» The problem
All of the data should be given again word for word, though the images are to be left out.

» Web interface edit records
════════
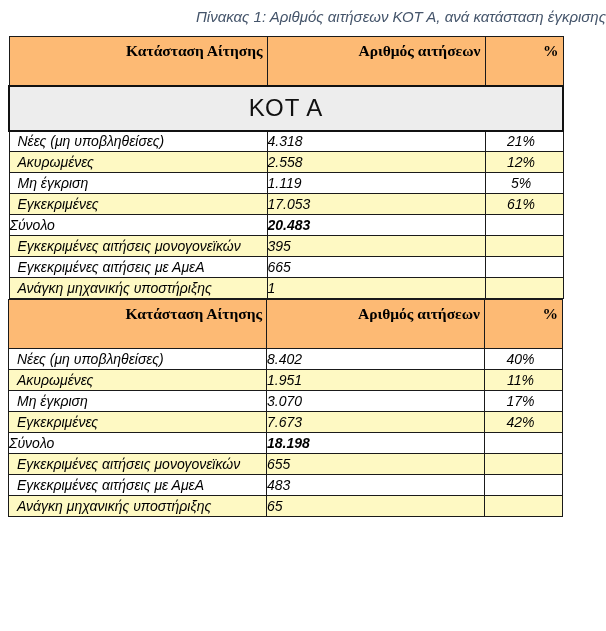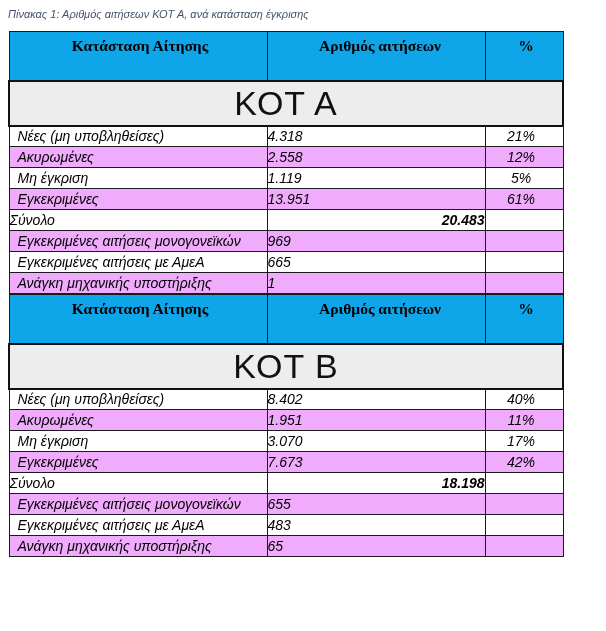"Πίνακας 1: Αριθμός αιτήσεων ΚΟΤ" .caption { font-size: 11px -> 15px; text-align: none -> right }
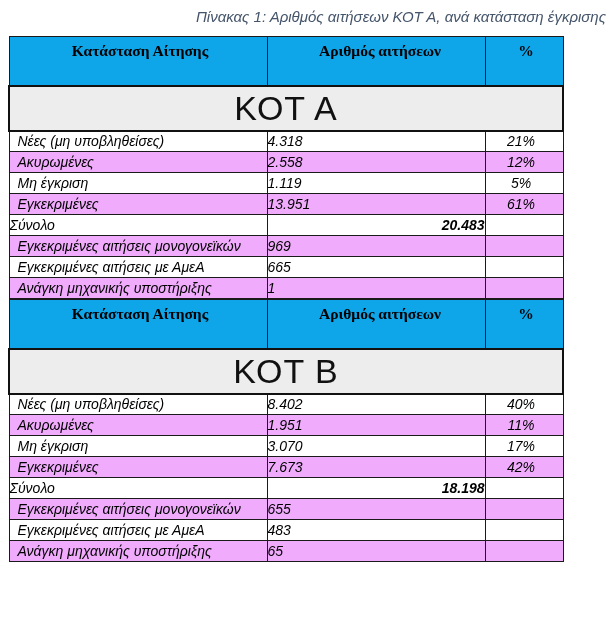"Κατάσταση Αίτησης" tr.head th { background: #0ea5e9 -> #fdba74; text-align: center -> right }
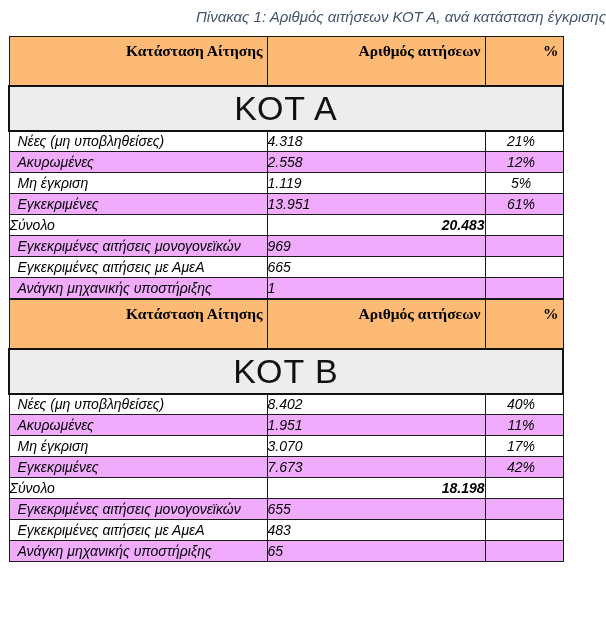"ΚΟΤ Α" tr.band td { font-size: 34px -> 24px }
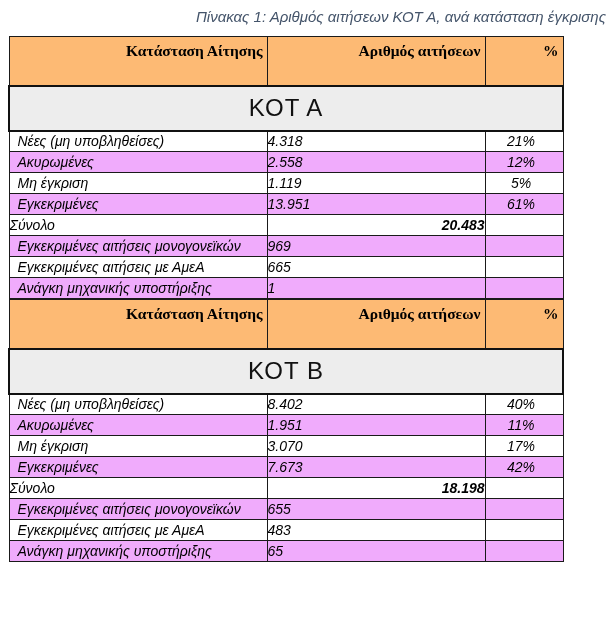"Ακυρωμένες" tr.alt td { background: #f0abfc -> #fef9c3 }
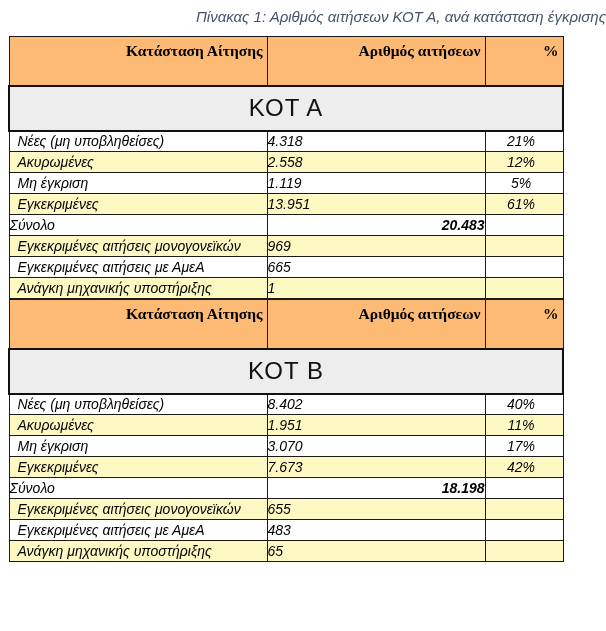"13.951" td.num { text: 13.951 -> 17.053 }
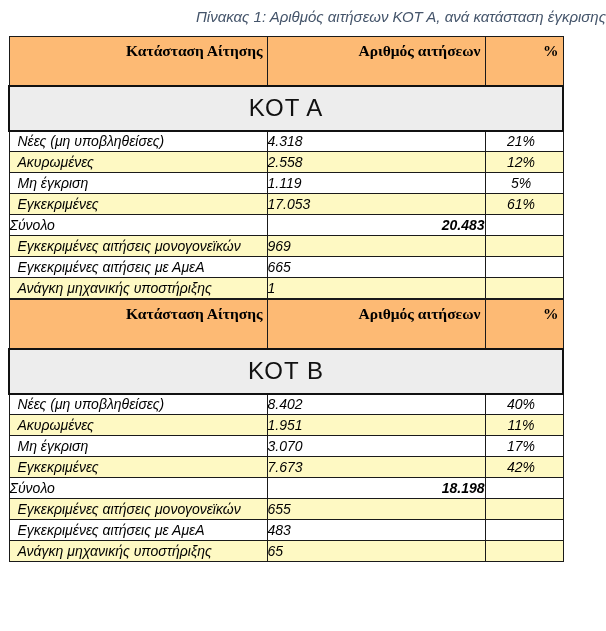"20.483" tr.total td.tval { text-align: right -> left }
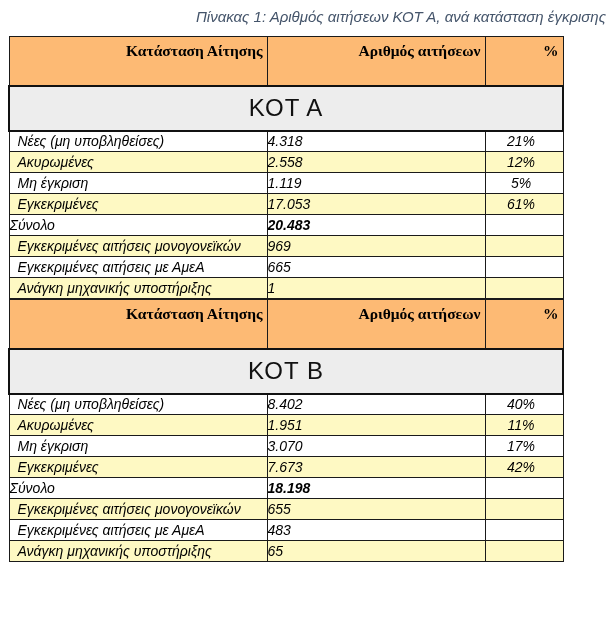"969" td.num { text: 969 -> 395 }
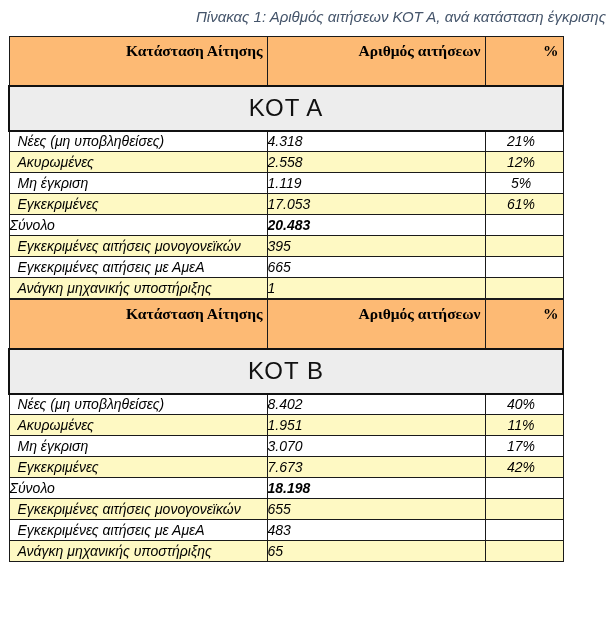"ΚΟΤ Β" tr.band { html: <tr> <td>ΚΟΤ Β</td> </tr> -> none }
════════
» Completed task
"Πίνακας 1: Αριθμός αιτήσεων ΚΟΤ" .caption { font-size: 11px -> 15px; text-align: none -> right }
"Κατάσταση Αίτησης" tr.head th { background: #0ea5e9 -> #fdba74; text-align: center -> right }
"ΚΟΤ Α" tr.band td { font-size: 34px -> 24px }
"Ακυρωμένες" tr.alt td { background: #f0abfc -> #fef9c3 }
"13.951" td.num { text: 13.951 -> 17.053 }
"20.483" tr.total td.tval { text-align: right -> left }
"969" td.num { text: 969 -> 395 }
"ΚΟΤ Β" tr.band { html: <tr> <td>ΚΟΤ Β</td> </tr> -> none }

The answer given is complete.